** PROVIDED INFORMATION follows **

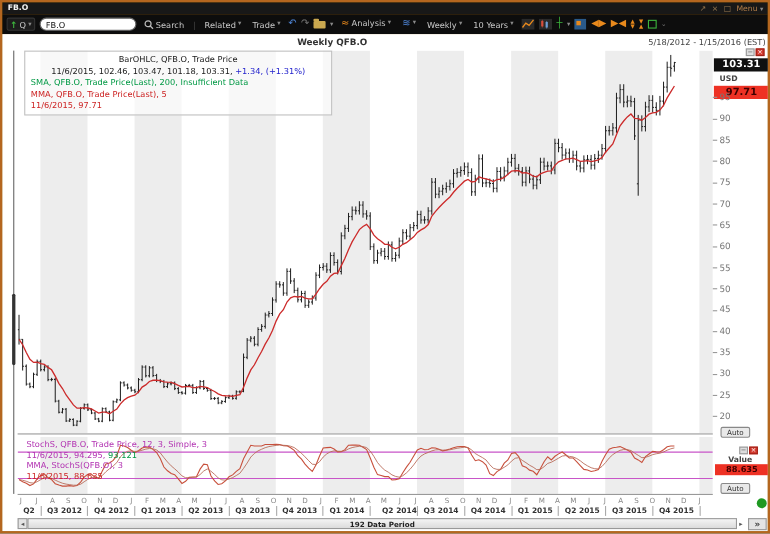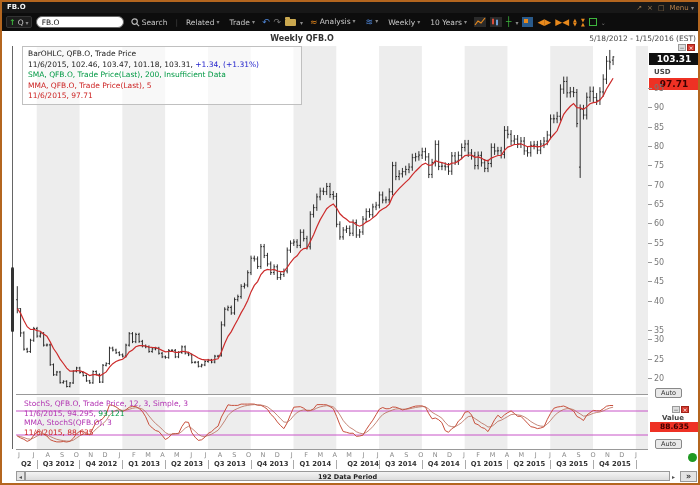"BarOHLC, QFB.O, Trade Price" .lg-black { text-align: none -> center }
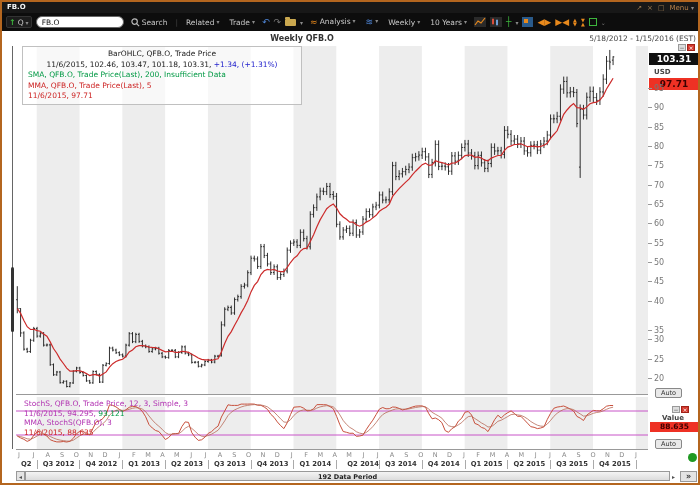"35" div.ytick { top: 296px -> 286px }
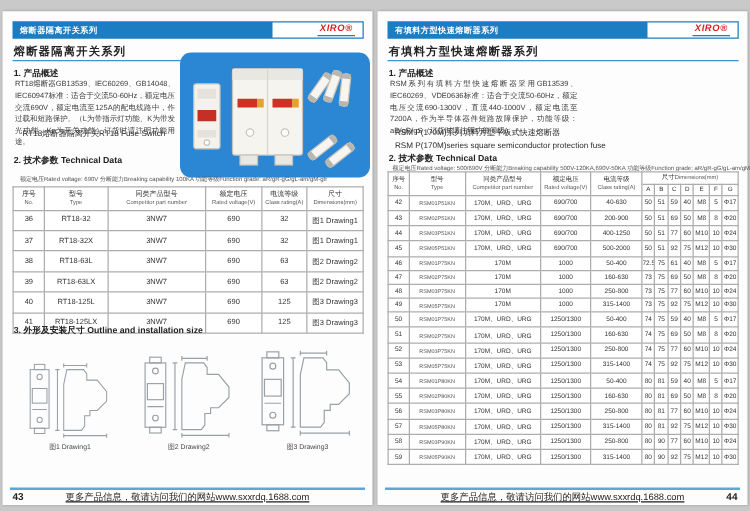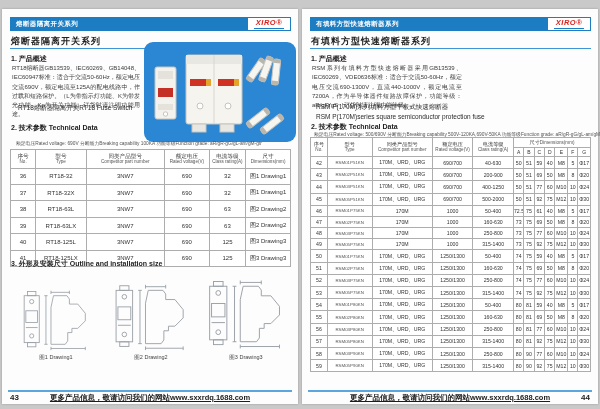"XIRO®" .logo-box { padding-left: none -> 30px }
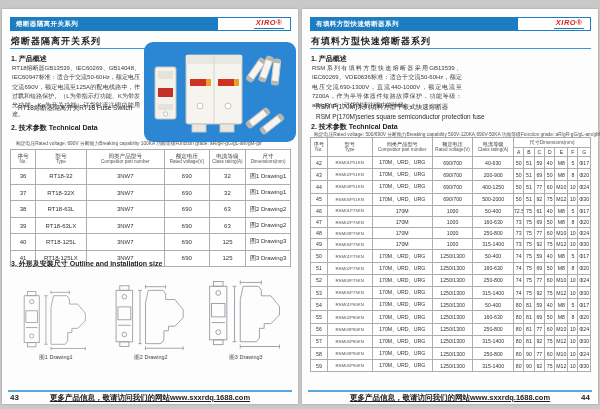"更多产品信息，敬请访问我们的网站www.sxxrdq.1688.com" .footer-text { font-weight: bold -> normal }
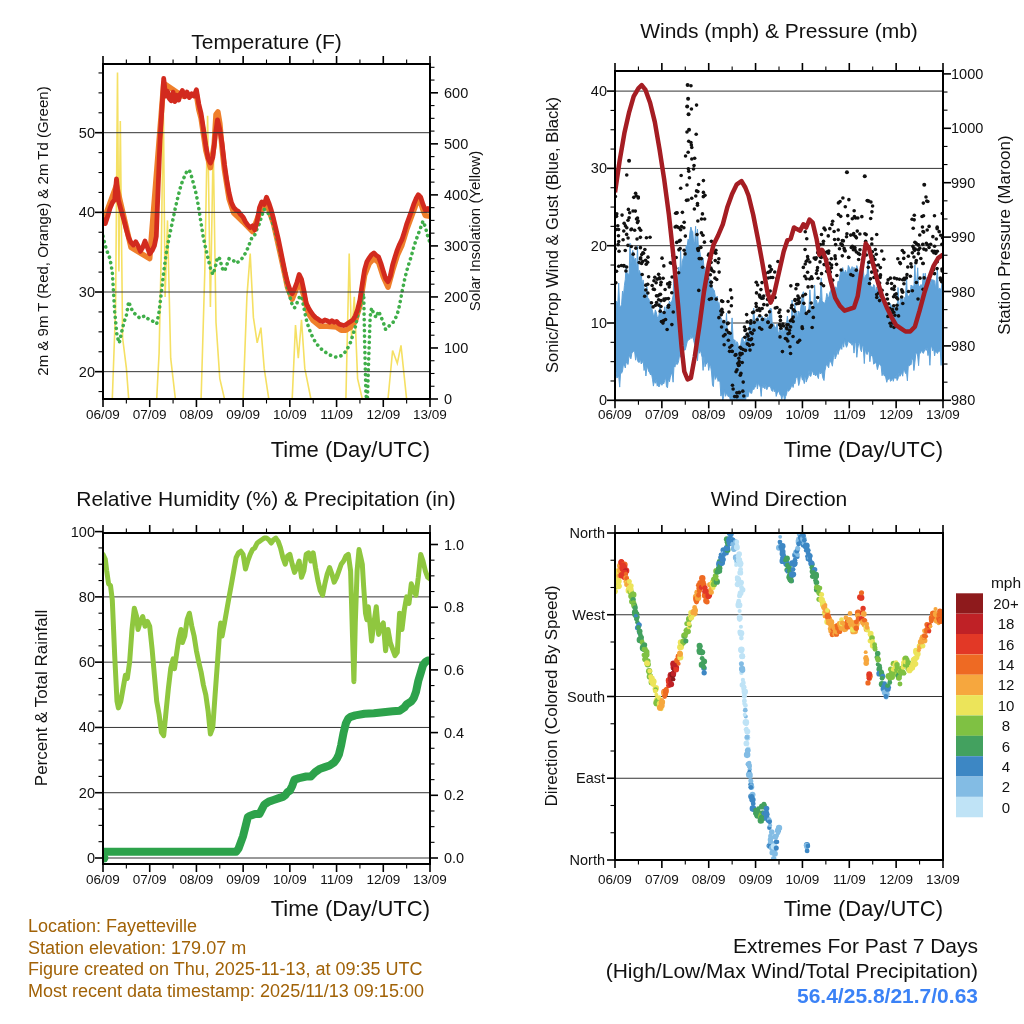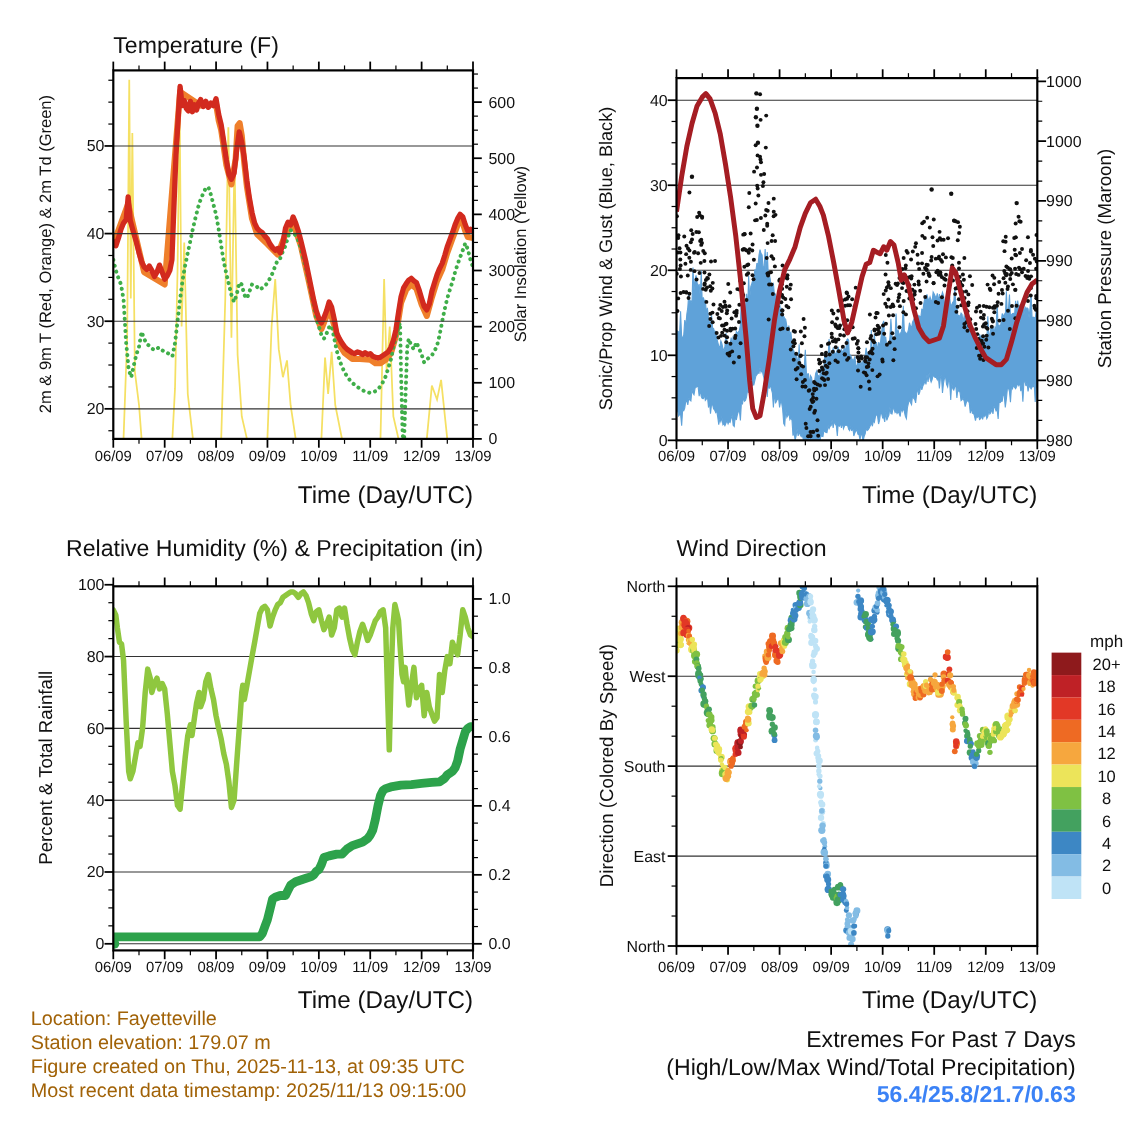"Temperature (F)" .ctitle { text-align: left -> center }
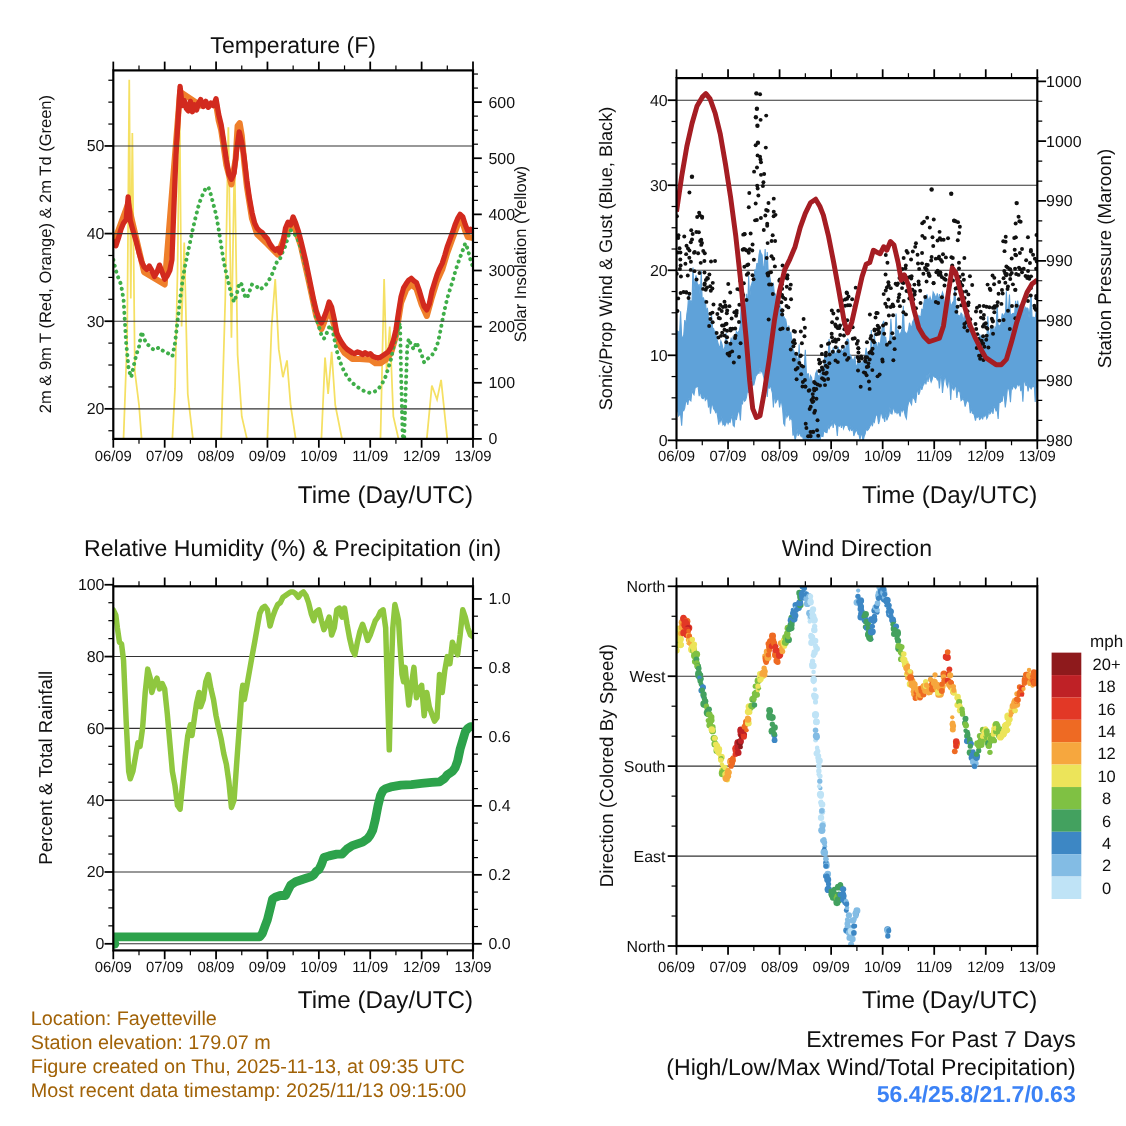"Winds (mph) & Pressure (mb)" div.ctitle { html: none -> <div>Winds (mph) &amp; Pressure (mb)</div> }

** End of PROVIDED INFORMATION **
** PROVIDED INFORMATION follows **

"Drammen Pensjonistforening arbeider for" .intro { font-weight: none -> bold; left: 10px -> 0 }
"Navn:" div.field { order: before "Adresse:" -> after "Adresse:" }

** End of PROVIDED INFORMATION **

● YOUR INSTRUCTIONS:
Find where the line with "top: 296px ->" sits in the material above and where the line with "text-align: left ->" sits. Set down exactly the lines from the first to the second, both included and nothing else, without pictures.

● RESULT:
"35" div.ytick { top: 296px -> 286px }
"XIRO®" .logo-box { padding-left: none -> 30px }
"更多产品信息，敬请访问我们的网站www.sxxrdq.1688.com" .footer-text { font-weight: bold -> normal }
"Temperature (F)" .ctitle { text-align: left -> center }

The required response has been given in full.